Recent homeless in Price simply passing through
Over the last week many homeless people with cardboard signs reading, "Need Help," have positioned themselves around Price, notableyby US-6. And although there does not appear to be a unifying reason for their sudden appearance, they have generated curiosity from the public.
One homeless man known only as "Sweet-Leaf" was sitting by the intersection to 100 North from U.S. Highway 6.
He said he was simply passing through and he had no idea as to why others in his position are around town.
"All different types of reasons why people are out here, everyone's got their own reason," said Sweet-Leaf. "I don't have a choice, it's not like I do this for a career or something."
Although he didn't specify why he had to perpetually travel about the country, he was proud of his primary mode of transportation, a bicycle which he claims has higher mileage on it than most cars.
"I can go about 20 or 30 miles a day on that thing, but then I get wore out and tired.
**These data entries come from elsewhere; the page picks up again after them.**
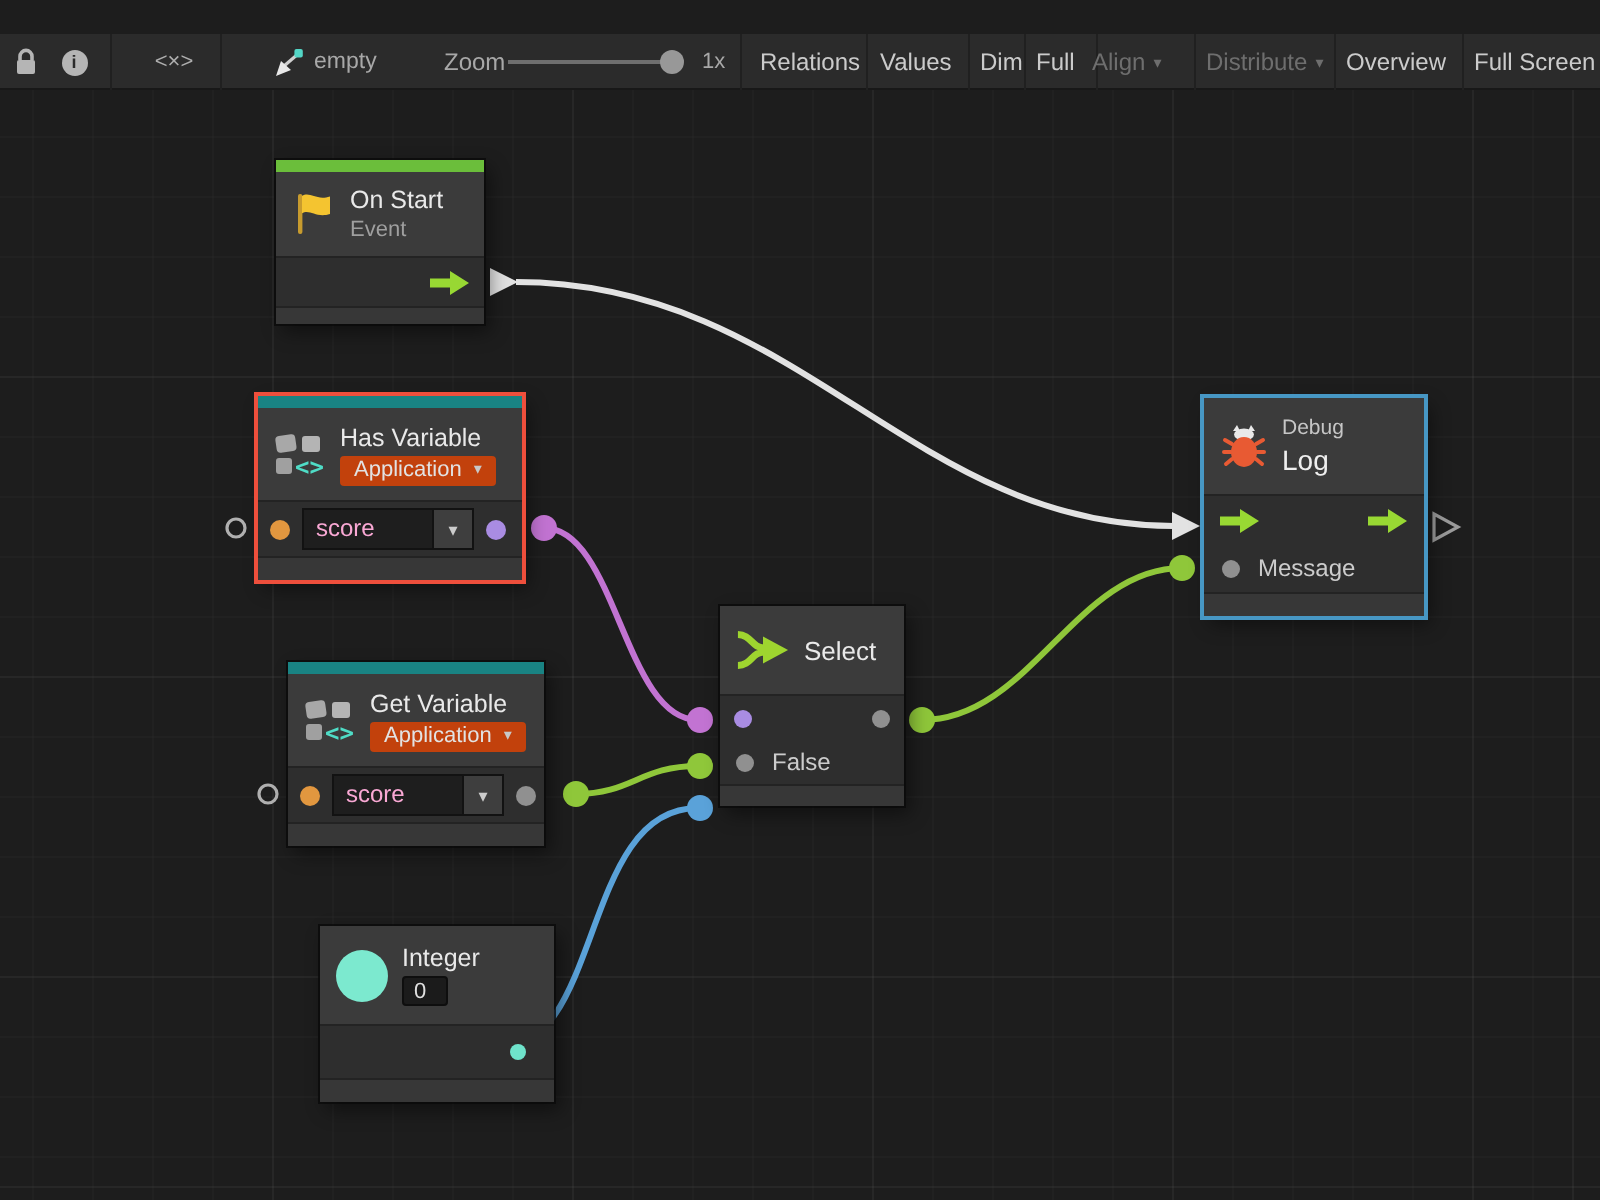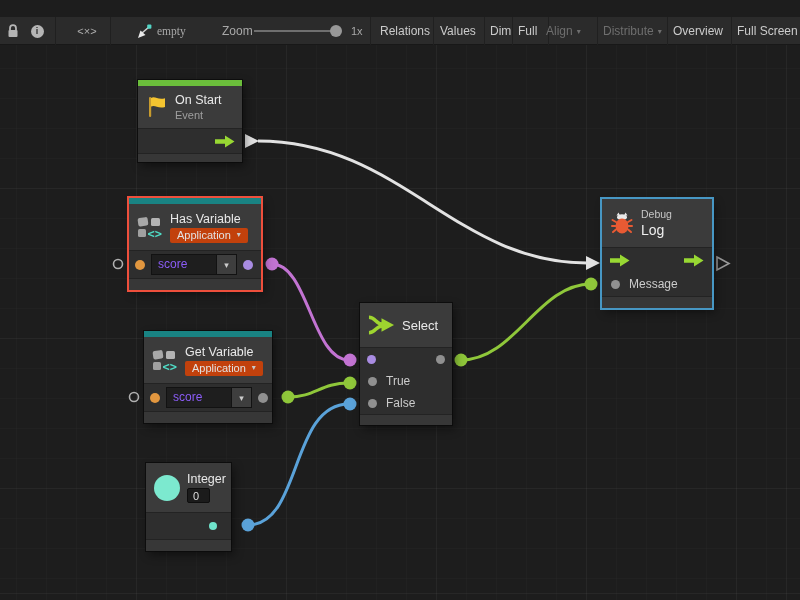"empty" span.abs { font-family: Liberation Serif, serif -> none }
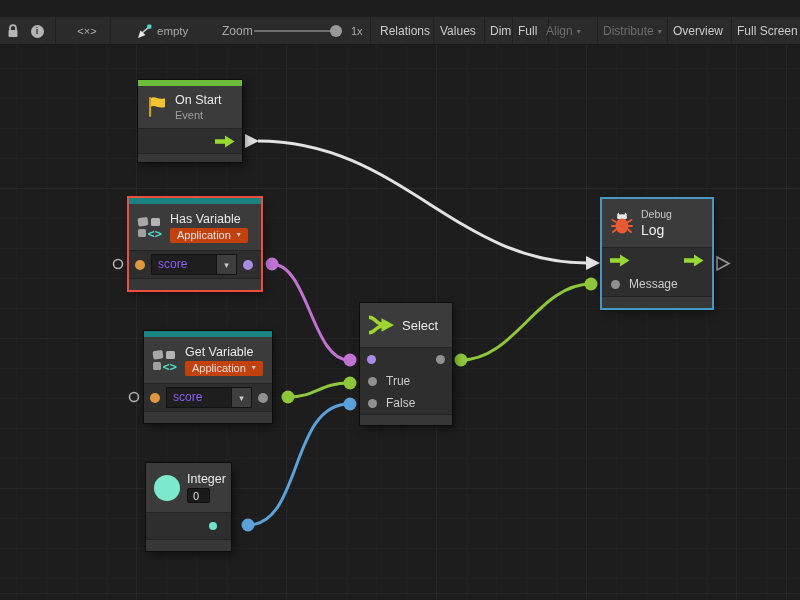"score" .combo-text { color: #8b5cf6 -> #f9a8d4 }
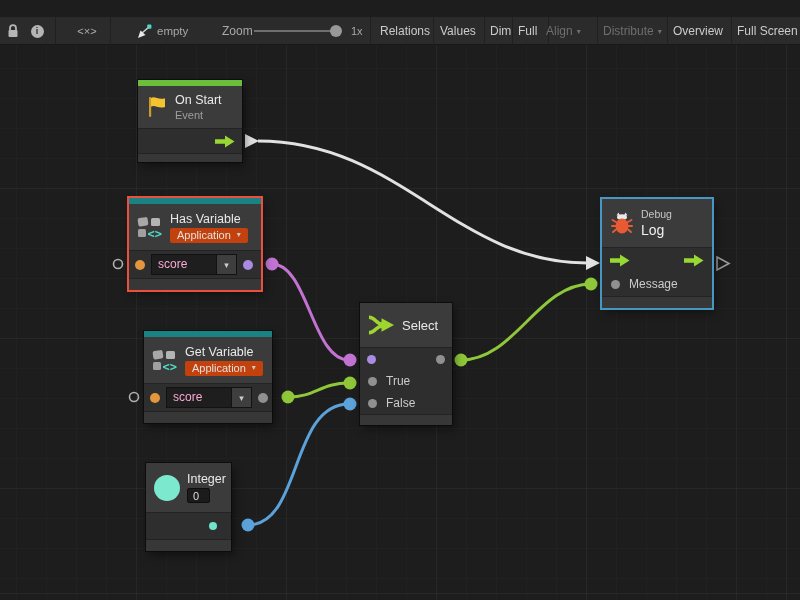"True" div.row { html: <div> <span></span> <span>True</span> </div> -> none }
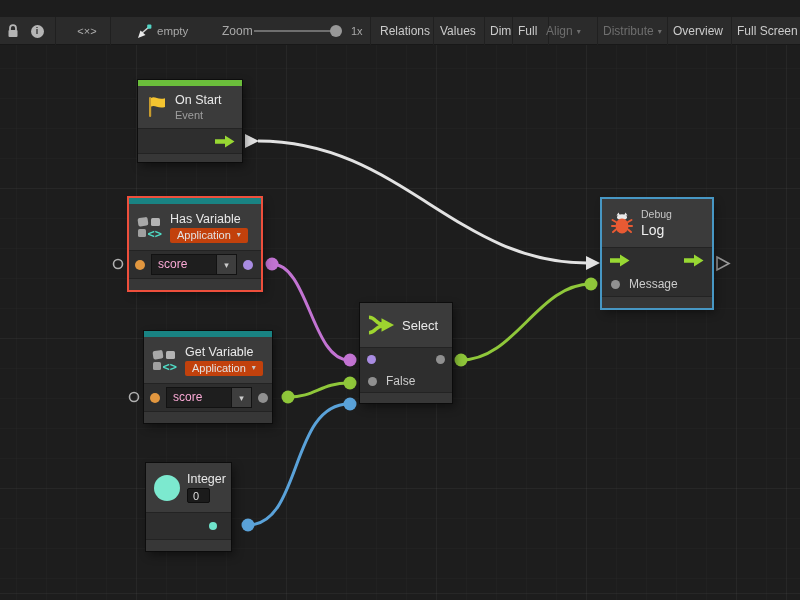"Integer" div.node { left: 146px -> 160px; width: 85px -> 117px }
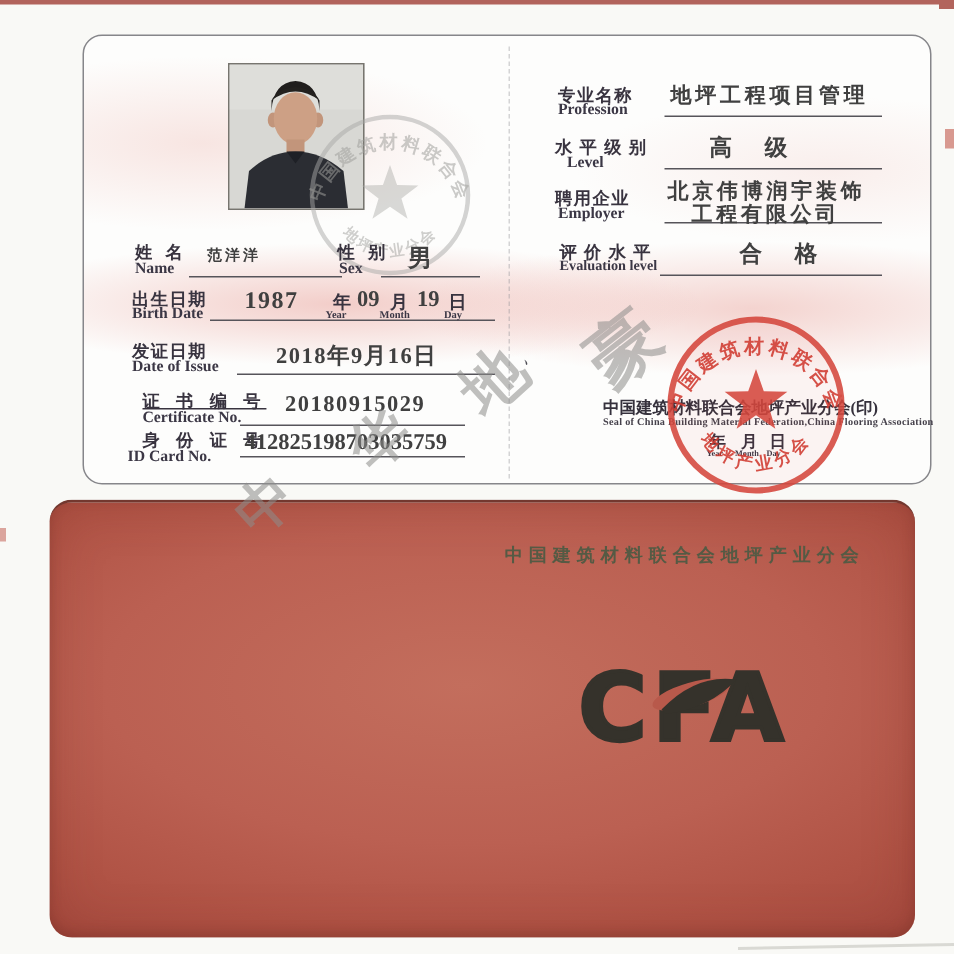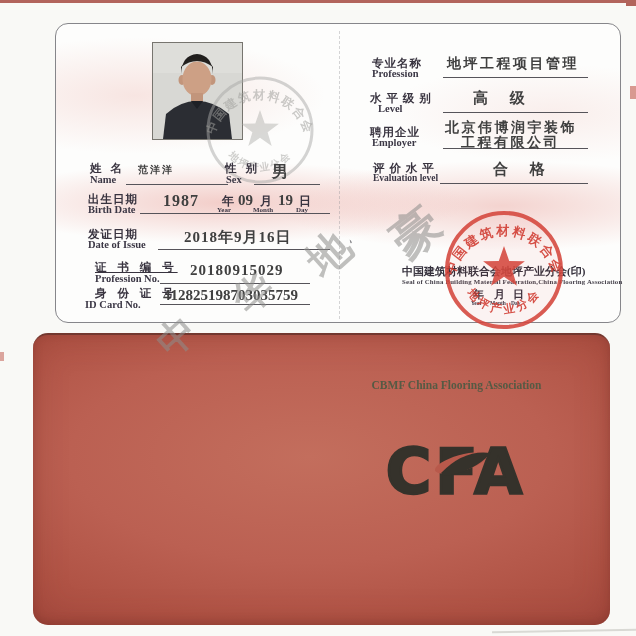"Profession No." div.abs { text: Profession -> Certificate }
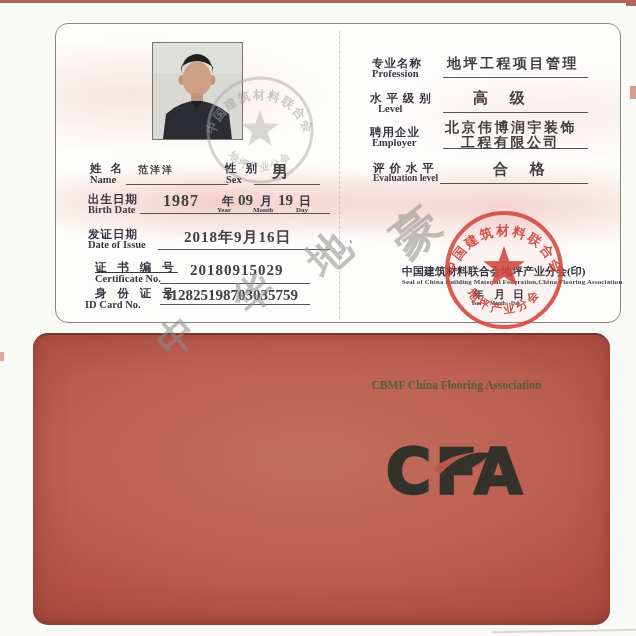"中国建筑材料联合会地坪产业分会" div.cover-org-zh { html: none -> <div>中国建筑材料联合会地坪产业分会</div> }
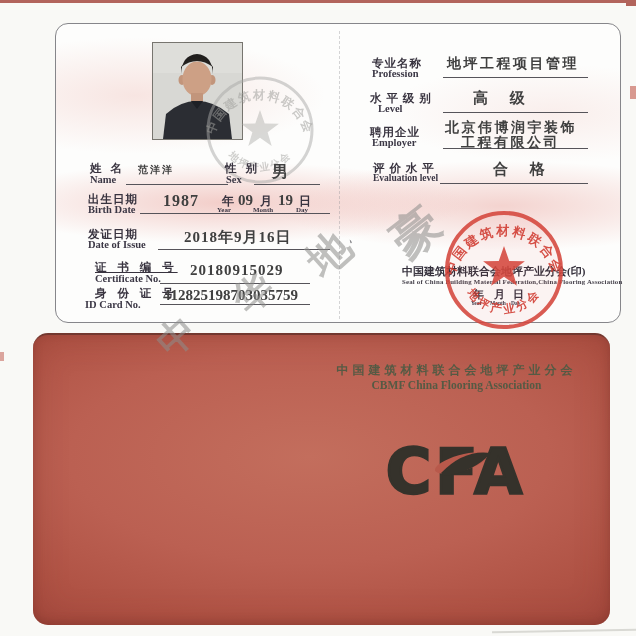"CBMF China Flooring Association" div.cover-org-en { html: <div>CBMF China Flooring Association</div> -> none }
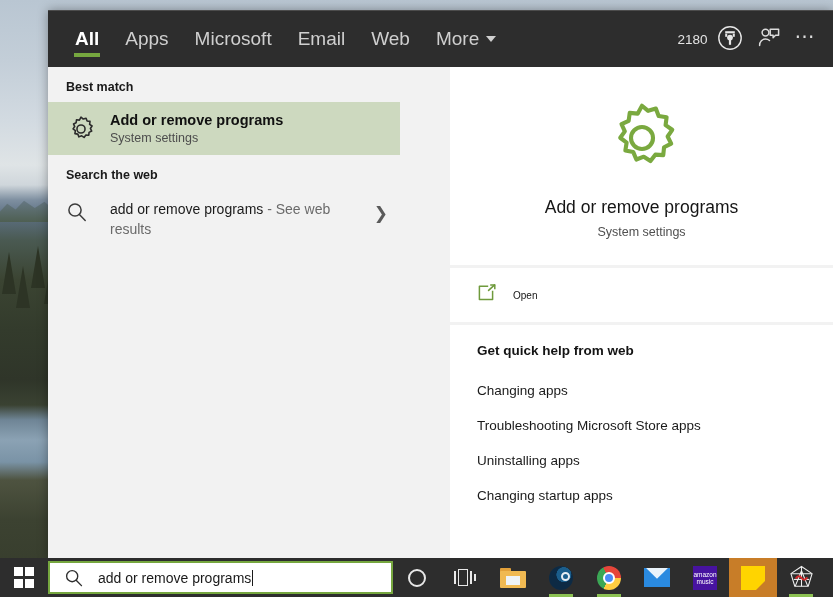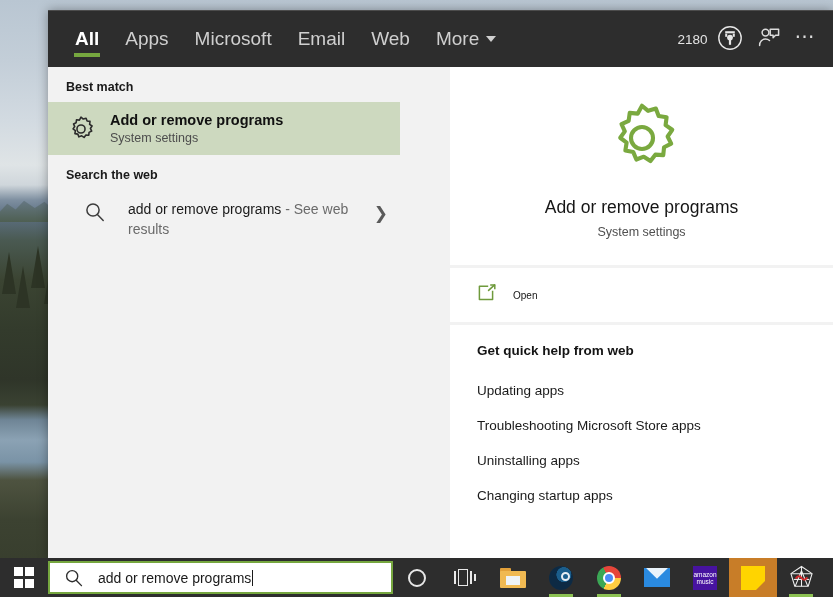"add or remove programs -" .web-row { padding: 9px 12px 9px 36px -> 9px 12px 9px 18px }
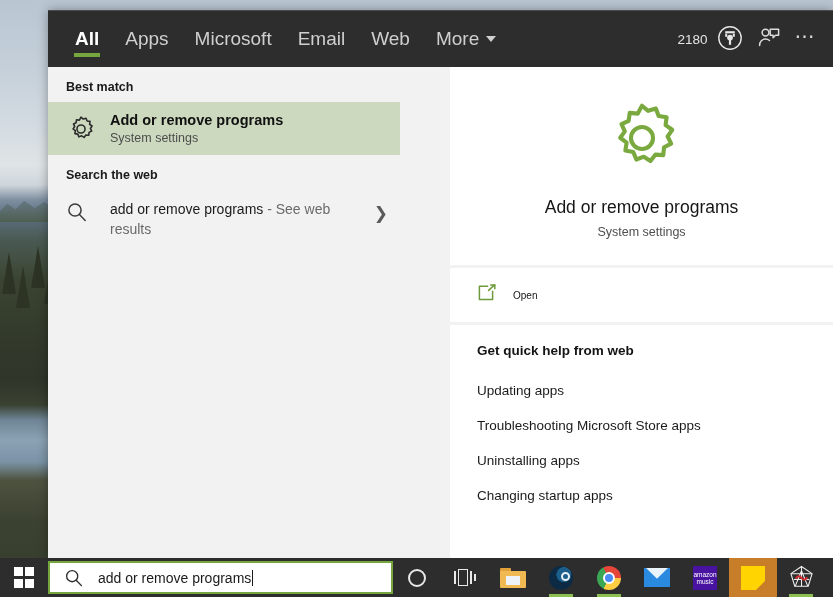"Updating apps" div.help-link { text: Updating -> Changing }
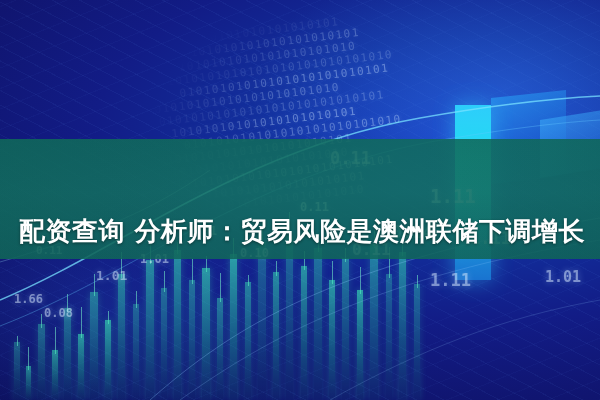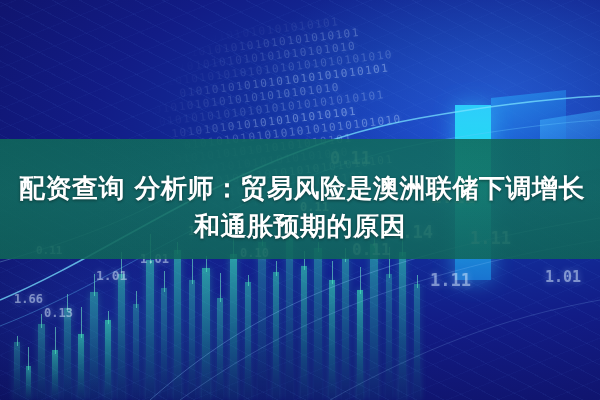"配资查询 分析师：贸易风险是澳洲联储下调增长" #headline .hl-line { margin-top: none -> 43px }
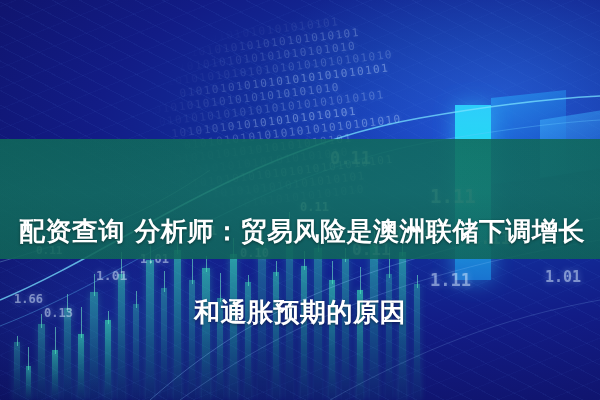"0.13" div.deci { text: 0.13 -> 0.08 }
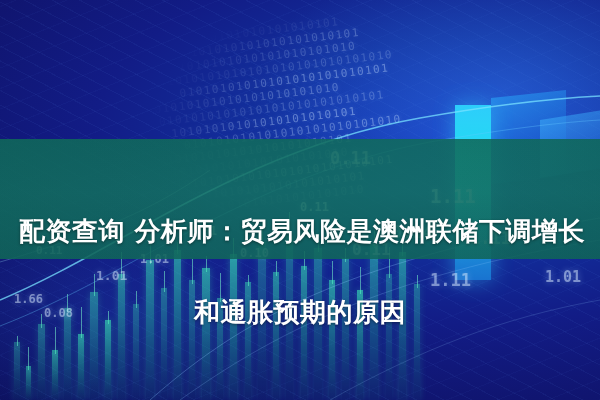"和通胀预期的原因" span.hl-line { html: <span>和通胀预期的原因</span> -> none }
I'm no Lance Armstrong," he said, smoking a cigarette.
After talking to Sweet-Leaf for a few minutes, an elderly man pulled up in a truck and gave him $10. The homelss man said it was the only money he has yet received in Price. Although it's unlikely to go very far, he was grateful for the cash.
"You got to be at least 50 to do this, if your young no one will give you anything," he said. " It's a performance, just be polite, courteous and don't let people see you smoking."
Homeless rates have grown nationally since last fall, and although Utah has one of the lowest homeless rates in the country, it is still a problem. According the National Alliance to End Homelessness, only nine percent of people who are homeless reside in rural areas, which is not surprising considering the vast empty spaces that are common in the likes of rural Utah.
"I ain't got a car, got to get what I need. (water, food) then head out," said Sweet-Leaf.
In fact, aside from the difficulties he was experiencing in Price, Sweet-Leaf said out of all the cities he has been to, including Los Angeles and San Francisco, Calif., that Salt Lake, was the most difficult.
He indicated that the local homeless in Salt Lake do not tolerate new comers.
"I got to Salt Lake, and they (the other homeless) told me, 'you got two hours,' Salt Lake's not easy," said Sweet-Leaf.
At the time of the interview Sweet-Leaf indicated that he had been in the area for about three day and was from California, trying to get south to I-70 into Colorado. He has apparently had some success since he has not been seen around Price since last week.